▶ **Problem details**
Where the records below show a line containing "Transport a Box", start copying; end with the line containing "of your vehicle.", and copy it too.

Change detection outputs
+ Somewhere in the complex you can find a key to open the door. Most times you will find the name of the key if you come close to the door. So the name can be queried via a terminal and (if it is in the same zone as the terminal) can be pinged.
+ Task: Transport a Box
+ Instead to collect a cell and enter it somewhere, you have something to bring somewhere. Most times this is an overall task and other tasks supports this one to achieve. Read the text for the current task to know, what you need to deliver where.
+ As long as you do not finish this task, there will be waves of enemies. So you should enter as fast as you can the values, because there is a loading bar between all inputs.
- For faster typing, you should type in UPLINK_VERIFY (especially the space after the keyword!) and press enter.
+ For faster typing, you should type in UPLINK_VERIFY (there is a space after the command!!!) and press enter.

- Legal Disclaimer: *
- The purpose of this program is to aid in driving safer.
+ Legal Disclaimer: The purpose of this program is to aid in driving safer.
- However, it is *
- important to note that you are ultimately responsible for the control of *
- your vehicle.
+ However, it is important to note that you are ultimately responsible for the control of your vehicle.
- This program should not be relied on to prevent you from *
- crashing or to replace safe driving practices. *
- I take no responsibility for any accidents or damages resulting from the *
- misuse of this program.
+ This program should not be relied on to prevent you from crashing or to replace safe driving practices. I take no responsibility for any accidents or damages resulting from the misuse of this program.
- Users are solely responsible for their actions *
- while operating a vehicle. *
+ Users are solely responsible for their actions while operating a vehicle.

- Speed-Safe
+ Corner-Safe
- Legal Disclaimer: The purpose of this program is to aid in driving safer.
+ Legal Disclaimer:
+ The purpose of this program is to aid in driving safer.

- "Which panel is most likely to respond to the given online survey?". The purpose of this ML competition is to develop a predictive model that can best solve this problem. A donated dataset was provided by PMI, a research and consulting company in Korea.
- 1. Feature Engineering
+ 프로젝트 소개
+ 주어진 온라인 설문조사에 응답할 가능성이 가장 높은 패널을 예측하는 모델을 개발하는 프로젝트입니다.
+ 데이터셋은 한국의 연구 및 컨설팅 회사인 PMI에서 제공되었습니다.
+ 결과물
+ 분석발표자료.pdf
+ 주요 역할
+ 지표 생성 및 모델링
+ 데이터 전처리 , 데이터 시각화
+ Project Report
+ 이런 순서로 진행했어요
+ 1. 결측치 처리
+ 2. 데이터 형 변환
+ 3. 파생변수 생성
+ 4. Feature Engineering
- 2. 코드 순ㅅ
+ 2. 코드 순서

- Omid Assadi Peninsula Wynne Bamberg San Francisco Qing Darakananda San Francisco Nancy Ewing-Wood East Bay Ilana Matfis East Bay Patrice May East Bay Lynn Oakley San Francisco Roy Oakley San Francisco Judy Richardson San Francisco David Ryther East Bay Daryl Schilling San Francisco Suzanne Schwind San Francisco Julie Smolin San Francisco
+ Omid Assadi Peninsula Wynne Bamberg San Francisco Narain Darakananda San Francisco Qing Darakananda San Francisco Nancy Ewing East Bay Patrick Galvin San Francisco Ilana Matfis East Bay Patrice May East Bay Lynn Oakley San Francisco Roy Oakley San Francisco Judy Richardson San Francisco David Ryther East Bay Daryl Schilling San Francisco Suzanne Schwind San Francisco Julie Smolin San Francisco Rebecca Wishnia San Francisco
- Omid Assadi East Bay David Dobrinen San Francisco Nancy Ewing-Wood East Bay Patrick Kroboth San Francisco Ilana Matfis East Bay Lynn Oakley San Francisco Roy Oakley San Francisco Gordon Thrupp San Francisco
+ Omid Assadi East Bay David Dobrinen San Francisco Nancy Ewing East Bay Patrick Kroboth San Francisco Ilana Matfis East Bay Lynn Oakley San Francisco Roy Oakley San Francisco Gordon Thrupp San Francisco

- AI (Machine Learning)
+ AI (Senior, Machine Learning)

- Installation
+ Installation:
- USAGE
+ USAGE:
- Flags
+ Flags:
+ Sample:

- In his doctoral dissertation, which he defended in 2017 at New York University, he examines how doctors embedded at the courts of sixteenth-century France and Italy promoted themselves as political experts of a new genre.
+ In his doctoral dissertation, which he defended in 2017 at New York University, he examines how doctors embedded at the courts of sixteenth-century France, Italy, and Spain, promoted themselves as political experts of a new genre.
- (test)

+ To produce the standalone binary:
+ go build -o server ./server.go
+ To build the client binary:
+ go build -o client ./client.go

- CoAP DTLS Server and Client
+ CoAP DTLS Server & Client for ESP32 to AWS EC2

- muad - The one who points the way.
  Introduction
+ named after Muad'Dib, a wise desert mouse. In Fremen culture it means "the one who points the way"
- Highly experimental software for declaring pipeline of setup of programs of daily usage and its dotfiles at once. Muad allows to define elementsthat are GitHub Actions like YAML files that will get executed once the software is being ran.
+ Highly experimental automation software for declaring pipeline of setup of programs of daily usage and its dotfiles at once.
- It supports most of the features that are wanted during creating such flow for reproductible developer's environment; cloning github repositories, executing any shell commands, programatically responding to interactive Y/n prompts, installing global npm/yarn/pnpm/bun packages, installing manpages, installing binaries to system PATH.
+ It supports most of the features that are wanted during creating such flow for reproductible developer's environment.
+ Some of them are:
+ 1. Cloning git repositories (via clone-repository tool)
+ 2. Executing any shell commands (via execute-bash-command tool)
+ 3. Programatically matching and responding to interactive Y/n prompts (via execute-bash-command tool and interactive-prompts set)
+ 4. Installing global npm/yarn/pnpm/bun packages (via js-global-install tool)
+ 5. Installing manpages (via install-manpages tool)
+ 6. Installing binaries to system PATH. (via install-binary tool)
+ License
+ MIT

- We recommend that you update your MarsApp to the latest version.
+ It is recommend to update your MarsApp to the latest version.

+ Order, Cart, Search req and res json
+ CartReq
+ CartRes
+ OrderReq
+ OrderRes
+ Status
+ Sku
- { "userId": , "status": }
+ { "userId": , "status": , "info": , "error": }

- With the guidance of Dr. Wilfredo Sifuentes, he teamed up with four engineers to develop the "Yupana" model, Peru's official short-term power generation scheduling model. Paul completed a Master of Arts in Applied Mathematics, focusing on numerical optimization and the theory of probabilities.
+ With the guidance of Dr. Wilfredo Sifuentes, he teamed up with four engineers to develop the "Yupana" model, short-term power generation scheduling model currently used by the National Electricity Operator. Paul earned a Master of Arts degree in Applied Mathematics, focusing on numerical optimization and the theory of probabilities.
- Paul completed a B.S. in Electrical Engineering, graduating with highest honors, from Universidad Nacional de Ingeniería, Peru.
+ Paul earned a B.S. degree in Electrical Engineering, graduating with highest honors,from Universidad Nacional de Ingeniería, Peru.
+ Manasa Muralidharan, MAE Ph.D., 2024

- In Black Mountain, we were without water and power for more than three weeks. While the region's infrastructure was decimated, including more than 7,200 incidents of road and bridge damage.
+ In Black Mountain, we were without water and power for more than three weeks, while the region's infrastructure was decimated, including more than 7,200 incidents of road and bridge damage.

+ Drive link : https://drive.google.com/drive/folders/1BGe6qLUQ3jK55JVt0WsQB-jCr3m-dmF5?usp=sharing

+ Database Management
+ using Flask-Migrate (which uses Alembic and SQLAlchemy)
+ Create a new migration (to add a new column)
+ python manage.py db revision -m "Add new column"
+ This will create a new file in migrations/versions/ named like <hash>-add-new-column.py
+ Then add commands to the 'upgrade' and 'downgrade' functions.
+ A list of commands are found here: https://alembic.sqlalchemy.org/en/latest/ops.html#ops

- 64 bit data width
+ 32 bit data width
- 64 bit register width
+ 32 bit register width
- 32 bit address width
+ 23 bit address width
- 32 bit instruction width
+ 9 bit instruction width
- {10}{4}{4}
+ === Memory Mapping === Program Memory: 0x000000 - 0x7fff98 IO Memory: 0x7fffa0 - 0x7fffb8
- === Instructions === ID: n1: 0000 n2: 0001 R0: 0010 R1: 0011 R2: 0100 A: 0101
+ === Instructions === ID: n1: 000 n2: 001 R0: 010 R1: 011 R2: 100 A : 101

▶ **Your solution**
+ Task: Transport a Box
+ Instead to collect a cell and enter it somewhere, you have something to bring somewhere. Most times this is an overall task and other tasks supports this one to achieve. Read the text for the current task to know, what you need to deliver where.
+ As long as you do not finish this task, there will be waves of enemies. So you should enter as fast as you can the values, because there is a loading bar between all inputs.
- For faster typing, you should type in UPLINK_VERIFY (especially the space after the keyword!) and press enter.
+ For faster typing, you should type in UPLINK_VERIFY (there is a space after the command!!!) and press enter.

- Legal Disclaimer: *
- The purpose of this program is to aid in driving safer.
+ Legal Disclaimer: The purpose of this program is to aid in driving safer.
- However, it is *
- important to note that you are ultimately responsible for the control of *
- your vehicle.
+ However, it is important to note that you are ultimately responsible for the control of your vehicle.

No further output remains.